* [YOUR ASSIGNMENT]:
When you reach the line containing "[19,579,467,620] Math, Science" in the entries below, start writing out each line exactly, and stop after the line containing "[117,1102,332,1282] [image] ->".

Itemized modification records
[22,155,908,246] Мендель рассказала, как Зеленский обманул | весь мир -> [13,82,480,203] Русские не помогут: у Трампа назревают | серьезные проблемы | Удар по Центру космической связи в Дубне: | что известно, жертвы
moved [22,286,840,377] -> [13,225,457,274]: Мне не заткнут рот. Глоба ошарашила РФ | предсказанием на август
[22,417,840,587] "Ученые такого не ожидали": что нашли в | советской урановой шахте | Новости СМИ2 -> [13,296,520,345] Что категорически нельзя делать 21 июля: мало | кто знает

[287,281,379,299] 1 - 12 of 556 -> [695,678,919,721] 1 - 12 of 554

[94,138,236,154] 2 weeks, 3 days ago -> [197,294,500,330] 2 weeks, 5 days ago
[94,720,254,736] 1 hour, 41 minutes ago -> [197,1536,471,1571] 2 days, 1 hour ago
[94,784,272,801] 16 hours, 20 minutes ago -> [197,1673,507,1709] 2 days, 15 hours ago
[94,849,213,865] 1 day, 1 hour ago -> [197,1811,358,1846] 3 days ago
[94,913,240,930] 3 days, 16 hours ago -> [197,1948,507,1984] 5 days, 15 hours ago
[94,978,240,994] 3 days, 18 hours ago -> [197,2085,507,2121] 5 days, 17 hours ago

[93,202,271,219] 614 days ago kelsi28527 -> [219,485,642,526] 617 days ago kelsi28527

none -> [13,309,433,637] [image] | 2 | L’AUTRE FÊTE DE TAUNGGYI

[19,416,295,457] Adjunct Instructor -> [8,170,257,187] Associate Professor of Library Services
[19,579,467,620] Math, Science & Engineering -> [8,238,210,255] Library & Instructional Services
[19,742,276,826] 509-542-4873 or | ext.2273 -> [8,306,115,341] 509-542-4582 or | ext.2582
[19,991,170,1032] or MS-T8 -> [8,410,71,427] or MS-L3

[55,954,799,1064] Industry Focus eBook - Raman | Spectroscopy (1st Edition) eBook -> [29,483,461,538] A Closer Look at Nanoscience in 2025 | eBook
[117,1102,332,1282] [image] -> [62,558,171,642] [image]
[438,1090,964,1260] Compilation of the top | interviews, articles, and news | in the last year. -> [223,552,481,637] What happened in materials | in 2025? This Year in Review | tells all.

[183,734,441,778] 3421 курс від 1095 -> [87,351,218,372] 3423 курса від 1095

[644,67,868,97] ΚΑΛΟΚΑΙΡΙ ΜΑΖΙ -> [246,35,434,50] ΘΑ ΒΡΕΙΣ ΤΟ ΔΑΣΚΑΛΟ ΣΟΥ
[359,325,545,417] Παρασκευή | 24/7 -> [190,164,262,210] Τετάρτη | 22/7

* [SOLUTION]:
[19,579,467,620] Math, Science & Engineering -> [8,238,210,255] Library & Instructional Services
[19,742,276,826] 509-542-4873 or | ext.2273 -> [8,306,115,341] 509-542-4582 or | ext.2582
[19,991,170,1032] or MS-T8 -> [8,410,71,427] or MS-L3

[55,954,799,1064] Industry Focus eBook - Raman | Spectroscopy (1st Edition) eBook -> [29,483,461,538] A Closer Look at Nanoscience in 2025 | eBook
[117,1102,332,1282] [image] -> [62,558,171,642] [image]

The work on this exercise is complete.